Recorded at Abbey Road Studios, The Alan Parsons Project’s I Robot was released in 1977. That was the year, you might recall, when spaceships and robots were all the rage, largely due to a movie called Stars Wars. With its sci-fi theme and sound, I Robot surely was in step with the times.
With Parsons producing and engineering songs written by singer Eric Woolfson, the result was incredible music into the pop-prog firmament. This second APP album features an array of different vocalists and players, with Steve Harley, Allan Clarke, Lenny Zakatek, Peter Straker, Jack Harris, and Jaki Whitren all piping in, alongside guitarist Ian Bairnson, bassist David Paton, drummer Stuart Tosh, and Woolfson on keyboards.

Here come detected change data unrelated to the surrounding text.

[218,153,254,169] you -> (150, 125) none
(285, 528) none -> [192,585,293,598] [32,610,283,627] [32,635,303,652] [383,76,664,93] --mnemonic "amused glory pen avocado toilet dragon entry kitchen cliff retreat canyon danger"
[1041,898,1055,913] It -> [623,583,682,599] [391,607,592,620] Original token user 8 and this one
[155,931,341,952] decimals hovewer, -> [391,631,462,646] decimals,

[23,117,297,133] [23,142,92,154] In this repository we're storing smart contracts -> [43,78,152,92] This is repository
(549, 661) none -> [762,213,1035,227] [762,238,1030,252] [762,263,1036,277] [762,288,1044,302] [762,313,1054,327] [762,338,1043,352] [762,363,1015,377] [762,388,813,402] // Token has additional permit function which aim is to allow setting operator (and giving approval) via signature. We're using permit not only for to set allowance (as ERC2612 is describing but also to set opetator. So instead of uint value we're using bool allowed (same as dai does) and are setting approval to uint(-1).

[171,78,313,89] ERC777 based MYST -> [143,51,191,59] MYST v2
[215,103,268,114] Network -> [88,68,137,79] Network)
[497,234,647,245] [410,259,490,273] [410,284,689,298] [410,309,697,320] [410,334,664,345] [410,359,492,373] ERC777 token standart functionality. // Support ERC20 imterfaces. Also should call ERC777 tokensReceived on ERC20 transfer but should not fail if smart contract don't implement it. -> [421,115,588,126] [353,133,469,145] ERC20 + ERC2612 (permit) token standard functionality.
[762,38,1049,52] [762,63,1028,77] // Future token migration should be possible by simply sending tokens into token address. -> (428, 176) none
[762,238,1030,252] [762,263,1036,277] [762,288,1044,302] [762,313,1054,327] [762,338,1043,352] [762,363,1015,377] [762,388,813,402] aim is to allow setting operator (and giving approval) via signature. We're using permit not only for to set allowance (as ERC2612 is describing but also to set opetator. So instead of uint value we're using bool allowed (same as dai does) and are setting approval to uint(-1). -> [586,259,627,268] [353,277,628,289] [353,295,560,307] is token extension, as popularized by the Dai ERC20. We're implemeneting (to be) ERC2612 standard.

Four singles were released from I Robot, including the most successful, “I Wouldn’t Want To Be Like You,” a Top 40 hit. The album snuck inside the Top 10 and eventually went platinum. But, as with all of The Alan Parsons Project releases, there is lots more here than just the hits, and on this newly expanded set, there is even more than the goodies the original album gave us. A lot more.
First, we get the 2025 remaster of the original album. Featuring some solid commercial ditties with sweeping key instrumentals and the use of The English Chorale midway into the second side, I Robot is actually pretty damn funky in lots of places, which I had forgotten.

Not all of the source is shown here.